======== Data records ========
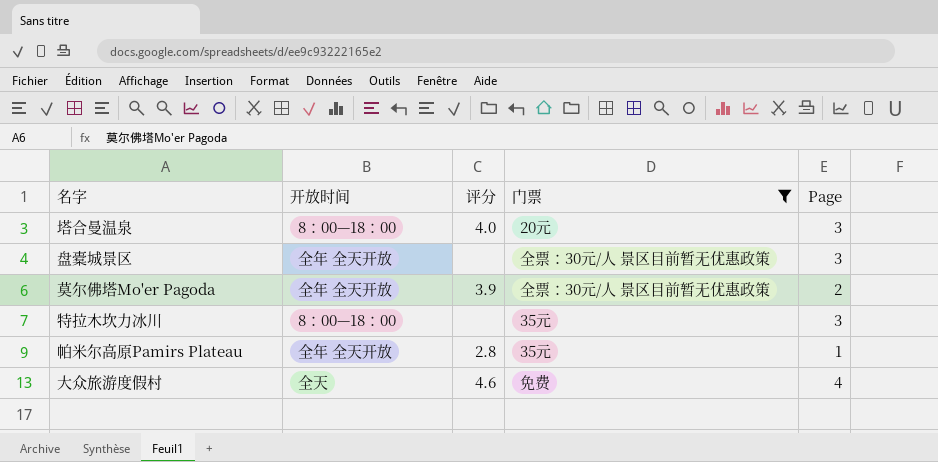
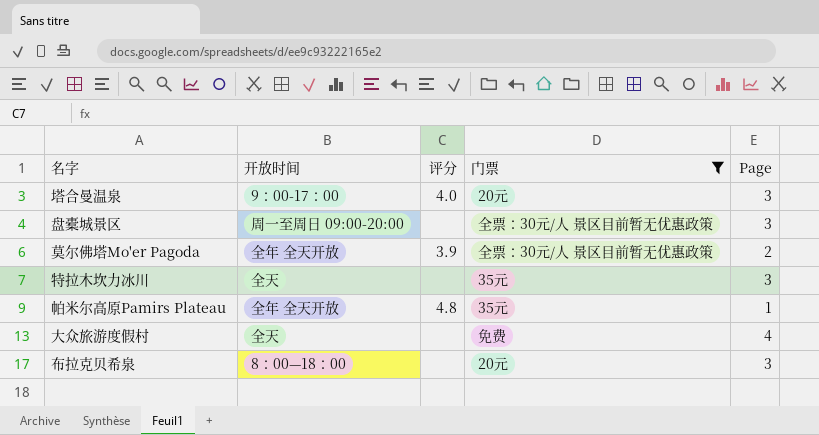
塔合曼温泉 | 开放时间: 8：00—18：00 -> 9：00-17：00
盘橐城景区 | 开放时间: 全年 全天开放 -> 周一至周日 09:00-20:00
特拉木坎力冰川 | 开放时间: 8：00—18：00 -> 全天
帕米尔高原Pamirs Plateau | 评分: 2.8 -> 4.8
大众旅游度假村 | 评分: 4.6 -> none
row 布拉克贝希泉: none -> 8：00—18：00 | none | 20元 | 3

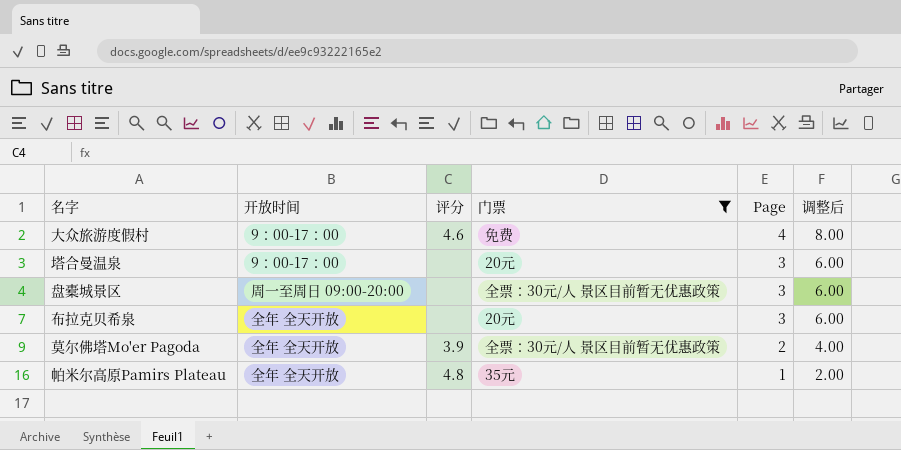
row order: none -> Page descending
column 调整后 | formula: none -> [Page] * 2
row 特拉木坎力冰川: 全天 | none | 35元 | 3 -> none
大众旅游度假村 | 开放时间: 全天 -> 9：00-17：00
大众旅游度假村 | 评分: none -> 4.6
塔合曼温泉 | 评分: 4.0 -> none
布拉克贝希泉 | 开放时间: 8：00—18：00 -> 全年 全天开放

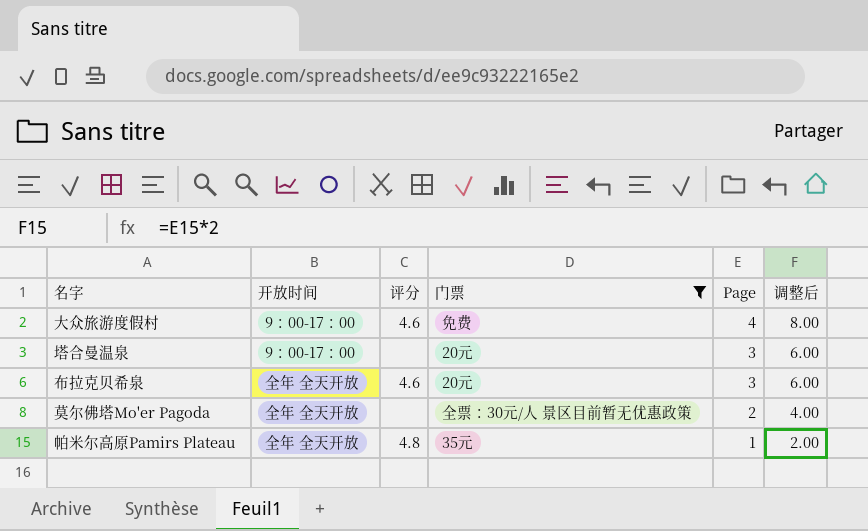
row 盘橐城景区: 周一至周日 09:00-20:00 | none | 全票：30元/人 景区目前暂无优惠政策 | 3 | 6.00 -> none
布拉克贝希泉 | 评分: none -> 4.6
莫尔佛塔Mo'er Pagoda | 评分: 3.9 -> none

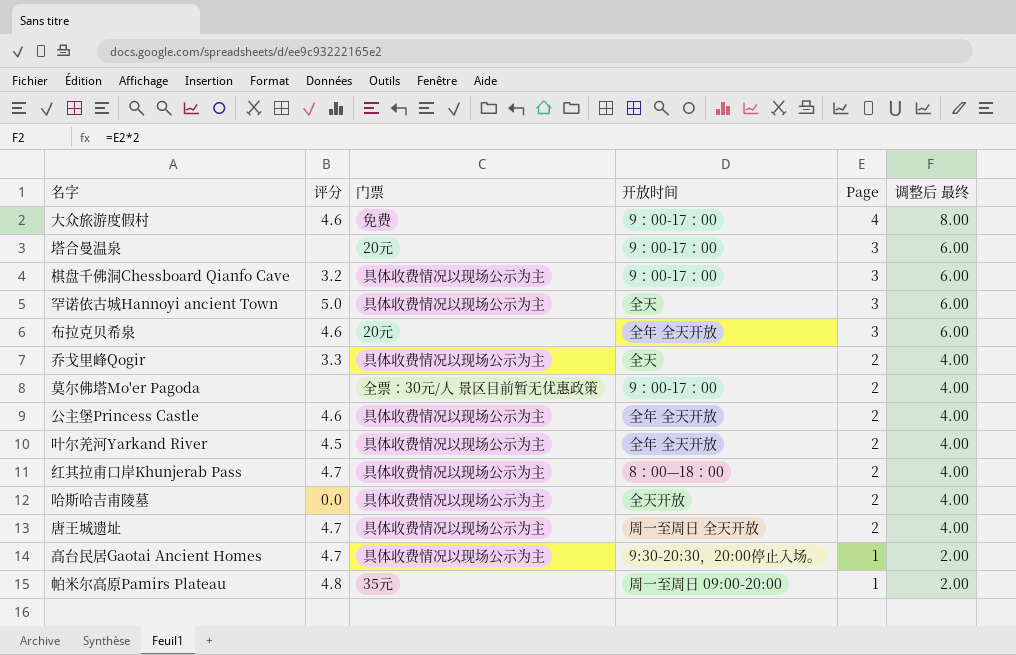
filter: 门票 != 具体收费情况以现场公示为主 -> none
column 开放时间 | position: 2 -> 4
column name: 调整后 -> 调整后 最终
莫尔佛塔Mo'er Pagoda | 开放时间: 全年 全天开放 -> 9：00-17：00
帕米尔高原Pamirs Plateau | 开放时间: 全年 全天开放 -> 周一至周日 09:00-20:00

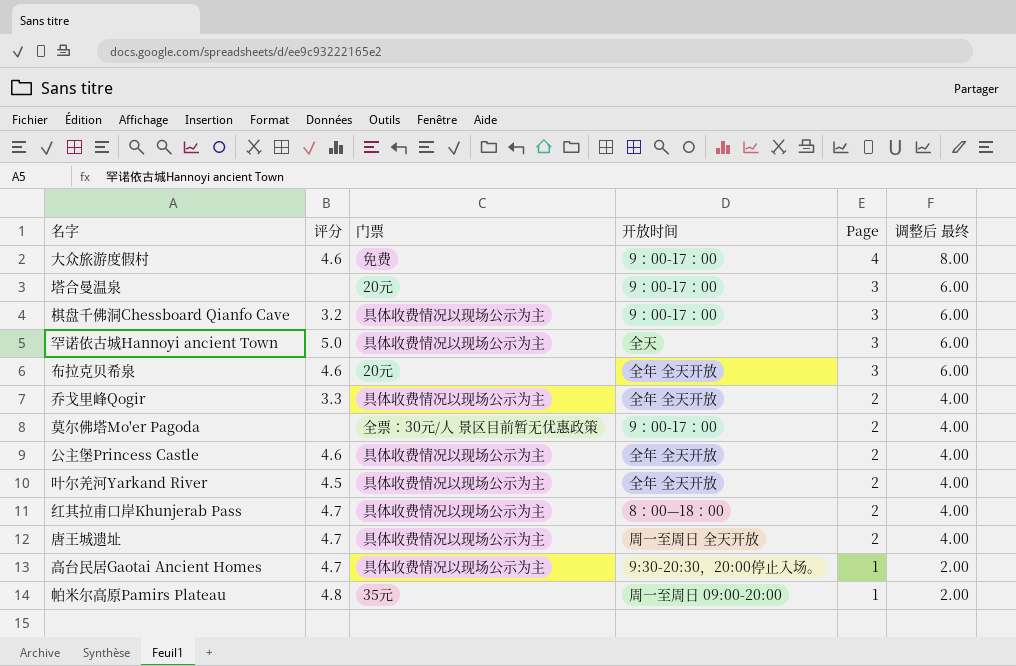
row 哈斯哈吉甫陵墓: 0.0 | 具体收费情况以现场公示为主 | 全天开放 | 2 | 4.00 -> none
乔戈里峰Qogir | 开放时间: 全天 -> 全年 全天开放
========
### [Requirement]
From the material above, reproduce everything verbatim except the pictures.

### [Finished exercise]
塔合曼温泉 | 开放时间: 8：00—18：00 -> 9：00-17：00
盘橐城景区 | 开放时间: 全年 全天开放 -> 周一至周日 09:00-20:00
特拉木坎力冰川 | 开放时间: 8：00—18：00 -> 全天
帕米尔高原Pamirs Plateau | 评分: 2.8 -> 4.8
大众旅游度假村 | 评分: 4.6 -> none
row 布拉克贝希泉: none -> 8：00—18：00 | none | 20元 | 3

row order: none -> Page descending
column 调整后 | formula: none -> [Page] * 2
row 特拉木坎力冰川: 全天 | none | 35元 | 3 -> none
大众旅游度假村 | 开放时间: 全天 -> 9：00-17：00
大众旅游度假村 | 评分: none -> 4.6
塔合曼温泉 | 评分: 4.0 -> none
布拉克贝希泉 | 开放时间: 8：00—18：00 -> 全年 全天开放

row 盘橐城景区: 周一至周日 09:00-20:00 | none | 全票：30元/人 景区目前暂无优惠政策 | 3 | 6.00 -> none
布拉克贝希泉 | 评分: none -> 4.6
莫尔佛塔Mo'er Pagoda | 评分: 3.9 -> none

filter: 门票 != 具体收费情况以现场公示为主 -> none
column 开放时间 | position: 2 -> 4
column name: 调整后 -> 调整后 最终
莫尔佛塔Mo'er Pagoda | 开放时间: 全年 全天开放 -> 9：00-17：00
帕米尔高原Pamirs Plateau | 开放时间: 全年 全天开放 -> 周一至周日 09:00-20:00

row 哈斯哈吉甫陵墓: 0.0 | 具体收费情况以现场公示为主 | 全天开放 | 2 | 4.00 -> none
乔戈里峰Qogir | 开放时间: 全天 -> 全年 全天开放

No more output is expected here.